Are There Profitable Art Dealerships?

The short answer is, of course, yes.  But there are many more – I would suggest the vast majority – which are not.
 
Over many years as an adviser to businesses of all shapes and sizes, I have experienced the problems that face businesses on a daily basis.  But increasingly in the past few years as Westbury have become more involved with the art world, I have pondered the ingredients of a successful art dealership.
 
Of course art dealers face the same issues that all businesses do.  Questions about:-
 
•         Pricing and margins;
•         Working capital and cash flow;
•         Employment of staff; and
•         Costs control.
 
But the nature of the art dealership is that, in most cases, sales are extremely ‘lumpy’.  It is not unusual for a dealer to have a good month followed by three or four very lean ones.  And, when you bear in mind that, normally, half of the sale price of a work goes to the artist, it becomes apparent that dealers have to have considerable sales just to keep their heads above water, plus sufficient capital to cope with the lean months. 
 
These thoughts kept recurring in my mind over the past two weeks.   Starting with the opening at Eames Fine Art in Bermondsey Street of their ‘Hockney Graphic Works’ exhibition.  This was a fascinating show as it exposed me to works that I would not have realised were by Hockney.  Since I have known them, Eames have consistently come up with interesting and well-curated exhibitions.  They have an excellent website and a well-oiled marketing machine. 
 
From there to a meeting of young professionals in the arts a not-for-profit London based networking group created to foster connections for creative and visual arts professionals, which includes some dealers.
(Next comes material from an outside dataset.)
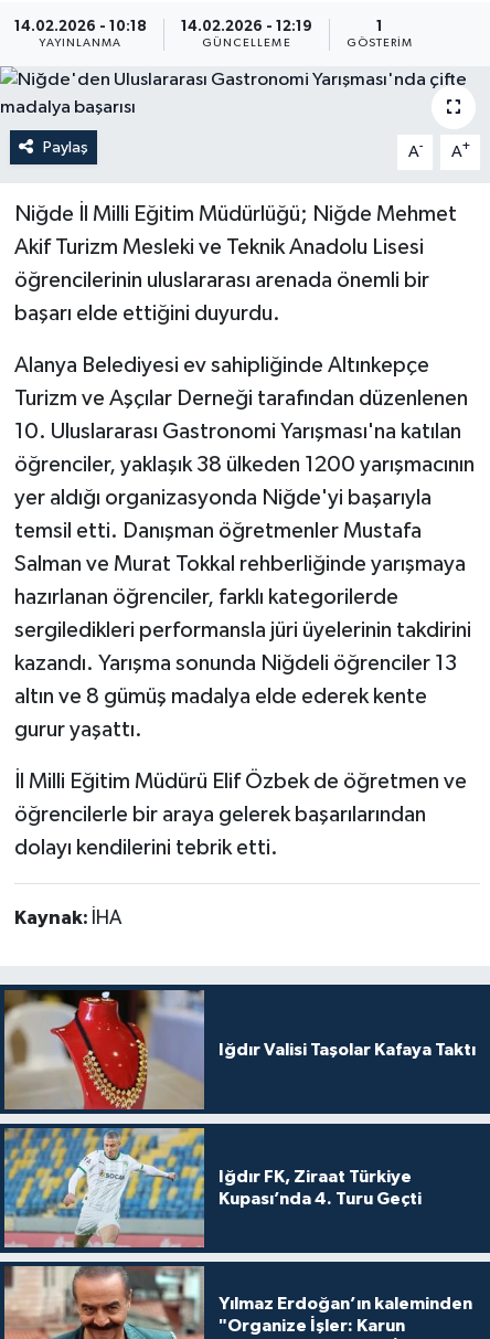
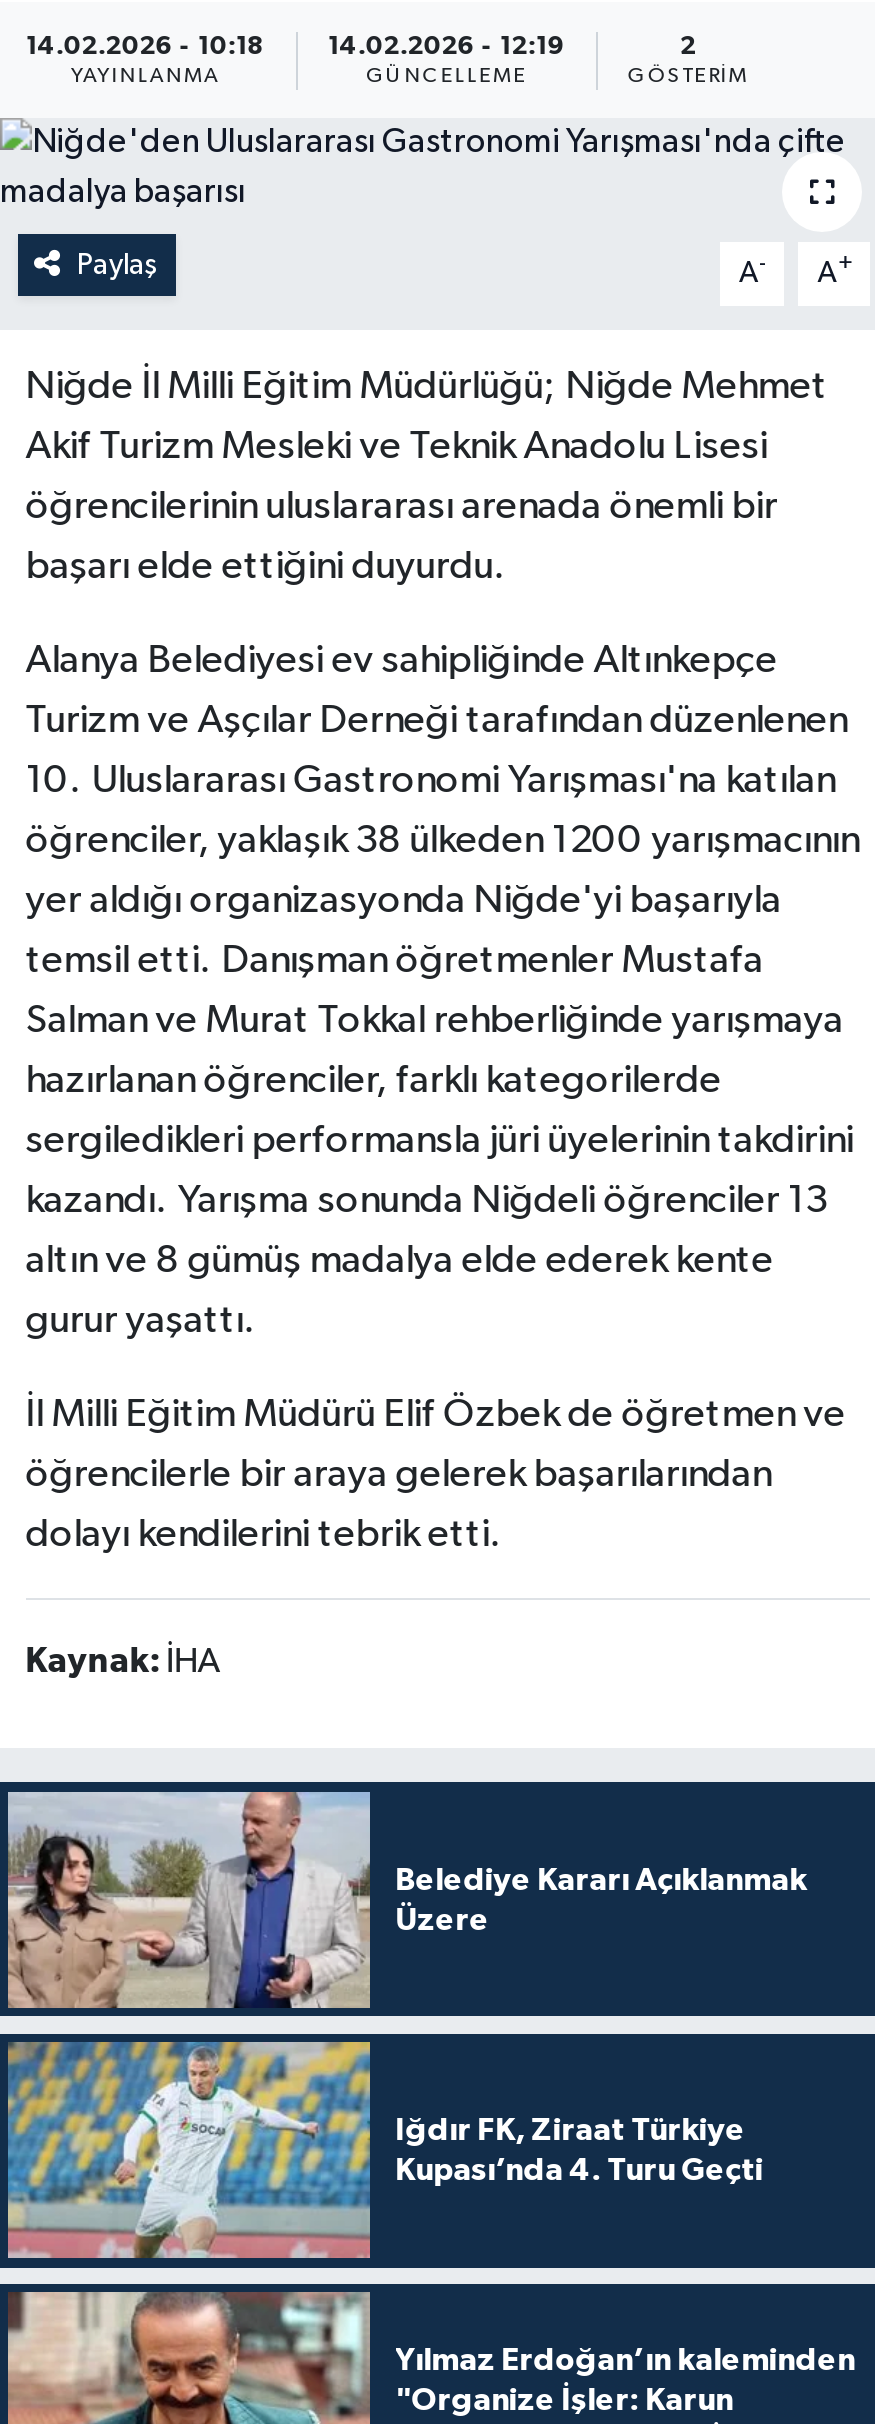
[376,19,383,34] 1 -> [680,33,696,59] 2
[4,989,475,1110] [image] | Iğdır Valisi Taşolar Kafaya Taktı -> [6,1790,807,2010] [image] | Belediye Kararı Açıklanmak | Üzere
The fortnight ended up with a visit to Affordable Art in Battersea. It’s always good to bump into familiar faces and particularly those galleries which are members of the Association of Women Art Dealers with whom we work closely.  But, much as I enjoy the show, a lot of the dealers show the same art by the same artists year-after-year.  Of course this is a particular market – prices range from £40 to a maximum of £4,000 with a fairly clear target audience but, returning to my theme, a dealer has to sell a lot of art at the lower prices just to cover the costs of exhibiting. 
 
So my 6 tips for running a successful art dealership are as follows:- 

  • It’s a business – be business-like.  It is not sufficient to just be passionate about the art you are selling;
  • Do the maths!  What are your costs?  What do you need to sell?  What do you do if you have some dry periods?  If you cannot do this by yourself, seek help;
  • Find your niche, test it and then exploit it mercilessly;
  • Build a database of clients/customers and be systematic about how you approach them;
  • Ensure you have a good website and use social media; and
  • Ensure you have sufficient funding. If that’s going to be a problem perhaps you shouldn’t be in business at all!

There are thousands of dealers and if Affordable Art tells me anything, it is that many will, I regret, not survive. 
 
Make sure you are one of those that does.